| WORK TO BE COMPLETED |
Repeat the listing below in full and exactly. Pictures are to be omitted.
[Start of Attachment]
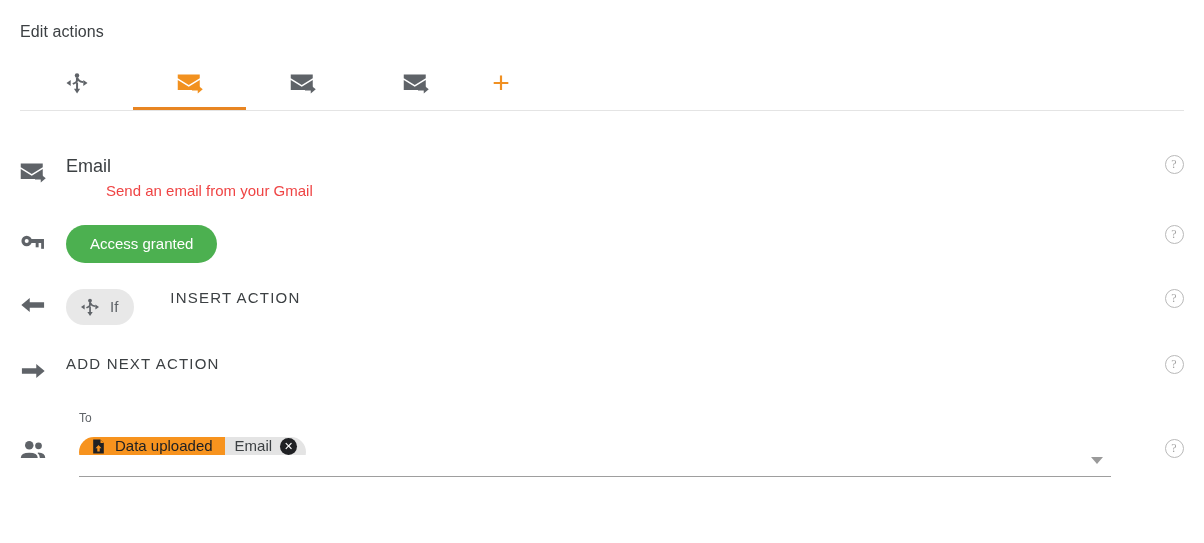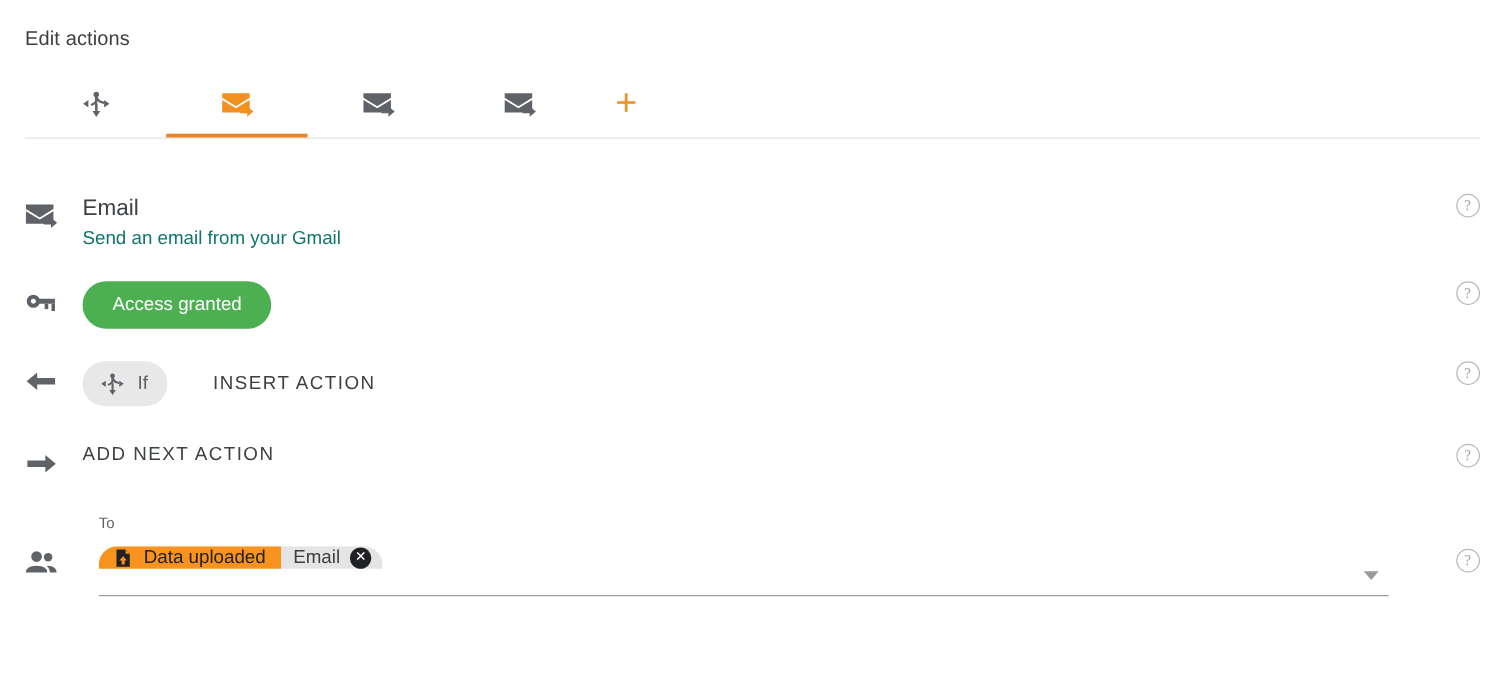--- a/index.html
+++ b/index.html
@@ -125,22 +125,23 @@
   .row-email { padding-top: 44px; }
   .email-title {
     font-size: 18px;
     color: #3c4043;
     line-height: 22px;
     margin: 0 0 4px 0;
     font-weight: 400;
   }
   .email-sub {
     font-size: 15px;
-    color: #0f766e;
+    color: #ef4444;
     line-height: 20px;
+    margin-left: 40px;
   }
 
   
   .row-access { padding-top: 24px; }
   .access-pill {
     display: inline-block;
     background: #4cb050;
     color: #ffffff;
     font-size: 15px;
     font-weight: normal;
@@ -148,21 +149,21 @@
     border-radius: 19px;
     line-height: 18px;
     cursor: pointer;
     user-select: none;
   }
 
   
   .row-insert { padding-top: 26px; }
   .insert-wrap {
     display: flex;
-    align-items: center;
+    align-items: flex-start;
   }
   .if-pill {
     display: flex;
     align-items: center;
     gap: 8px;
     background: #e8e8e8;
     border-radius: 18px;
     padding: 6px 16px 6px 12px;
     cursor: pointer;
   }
[End of Attachment]
| TASK SOLUTION |
--- a/index.html
+++ b/index.html
@@ -125,22 +125,23 @@
   .row-email { padding-top: 44px; }
   .email-title {
     font-size: 18px;
     color: #3c4043;
     line-height: 22px;
     margin: 0 0 4px 0;
     font-weight: 400;
   }
   .email-sub {
     font-size: 15px;
-    color: #0f766e;
+    color: #ef4444;
     line-height: 20px;
+    margin-left: 40px;
   }
 
   
   .row-access { padding-top: 24px; }
   .access-pill {
     display: inline-block;
     background: #4cb050;
     color: #ffffff;
     font-size: 15px;
     font-weight: normal;
@@ -148,21 +149,21 @@
     border-radius: 19px;
     line-height: 18px;
     cursor: pointer;
     user-select: none;
   }
 
   
   .row-insert { padding-top: 26px; }
   .insert-wrap {
     display: flex;
-    align-items: center;
+    align-items: flex-start;
   }
   .if-pill {
     display: flex;
     align-items: center;
     gap: 8px;
     background: #e8e8e8;
     border-radius: 18px;
     padding: 6px 16px 6px 12px;
     cursor: pointer;
   }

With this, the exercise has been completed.